▸ Exercise description: Go line by line through the entries and show those that hold the string "file".

(Change detection data)
○ ○ ○ ○

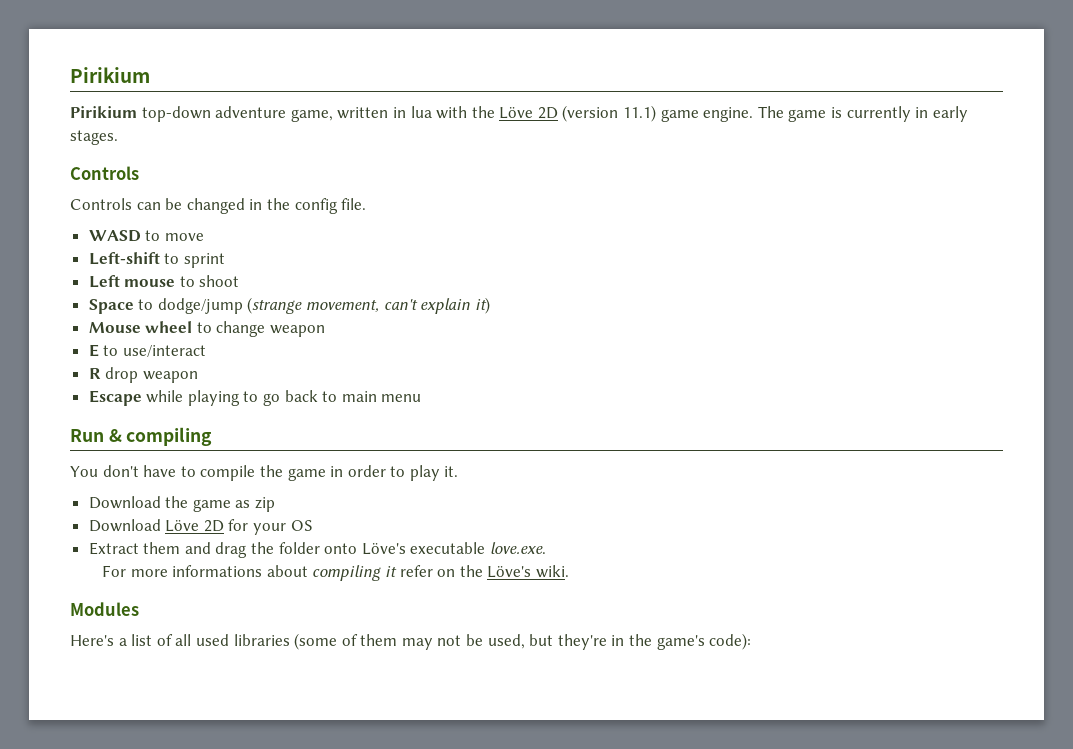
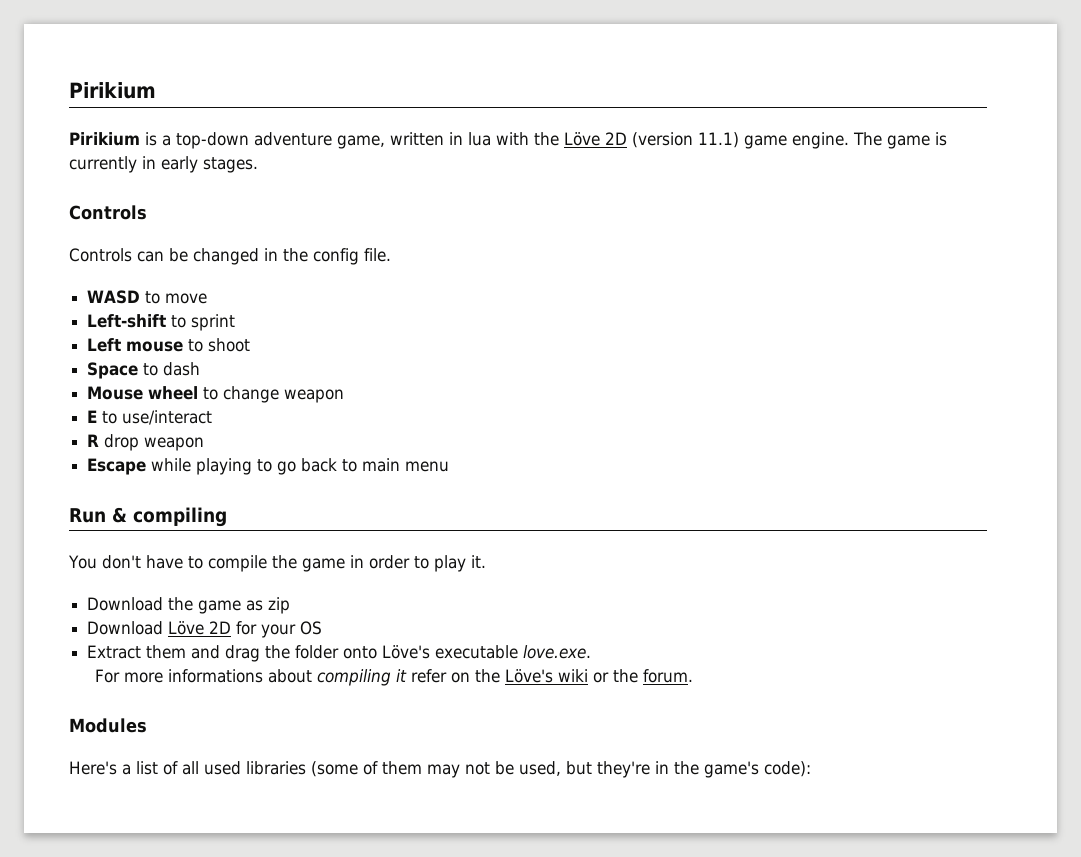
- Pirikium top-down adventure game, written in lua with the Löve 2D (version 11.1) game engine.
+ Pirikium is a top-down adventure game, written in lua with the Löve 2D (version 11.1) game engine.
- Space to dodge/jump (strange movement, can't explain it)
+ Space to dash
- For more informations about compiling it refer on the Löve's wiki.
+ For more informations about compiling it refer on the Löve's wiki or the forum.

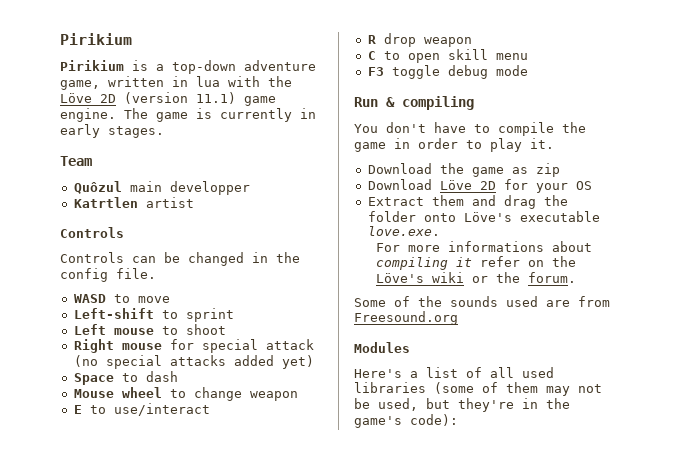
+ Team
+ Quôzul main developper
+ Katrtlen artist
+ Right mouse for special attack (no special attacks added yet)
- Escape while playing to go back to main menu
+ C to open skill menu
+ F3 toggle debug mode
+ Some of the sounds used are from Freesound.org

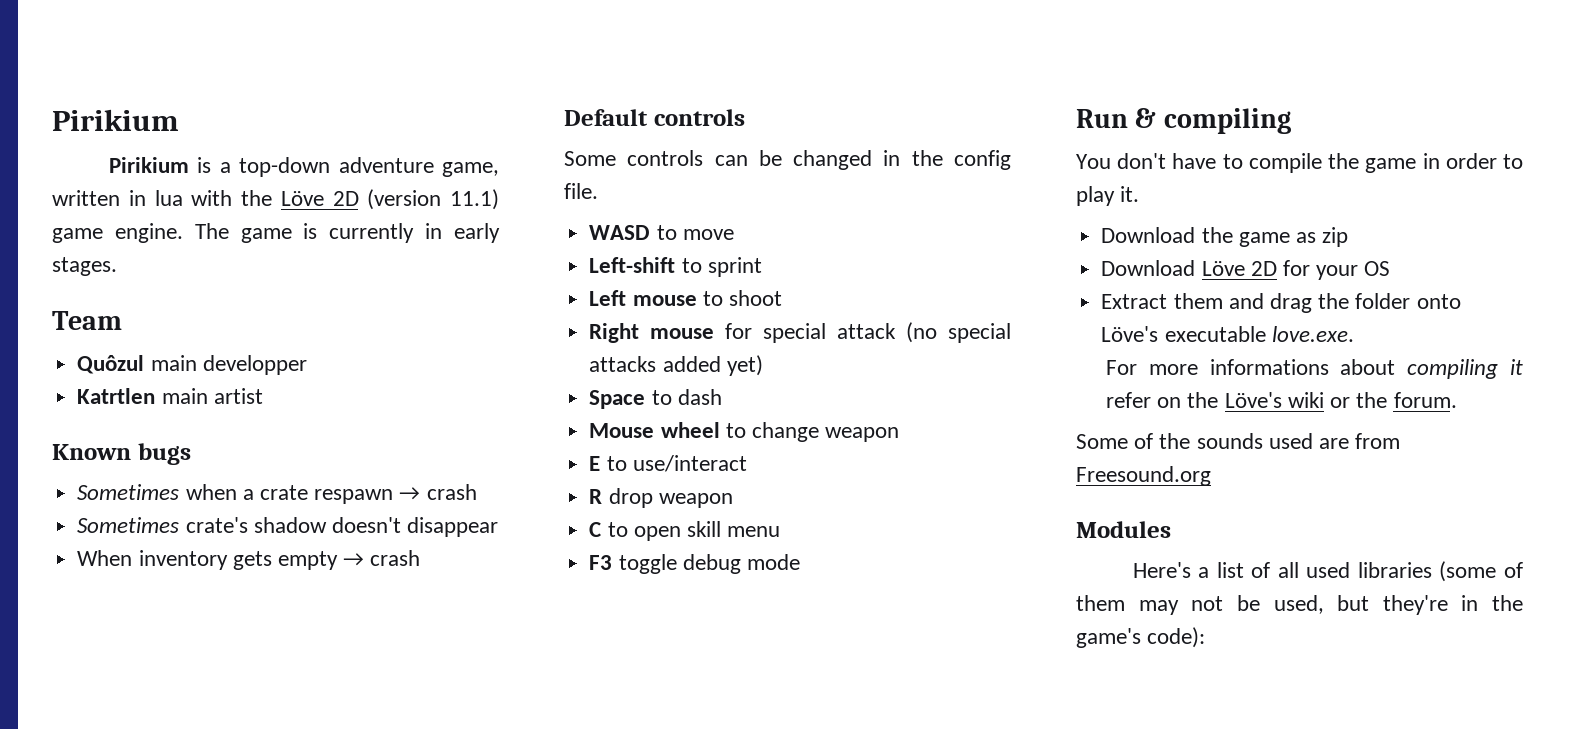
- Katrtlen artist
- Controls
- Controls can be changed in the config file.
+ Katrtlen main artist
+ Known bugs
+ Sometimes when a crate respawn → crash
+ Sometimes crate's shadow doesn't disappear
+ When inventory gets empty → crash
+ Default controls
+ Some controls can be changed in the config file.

○ ○ ○ ○

▸ Task response:
- Controls can be changed in the config file.
+ Some controls can be changed in the config file.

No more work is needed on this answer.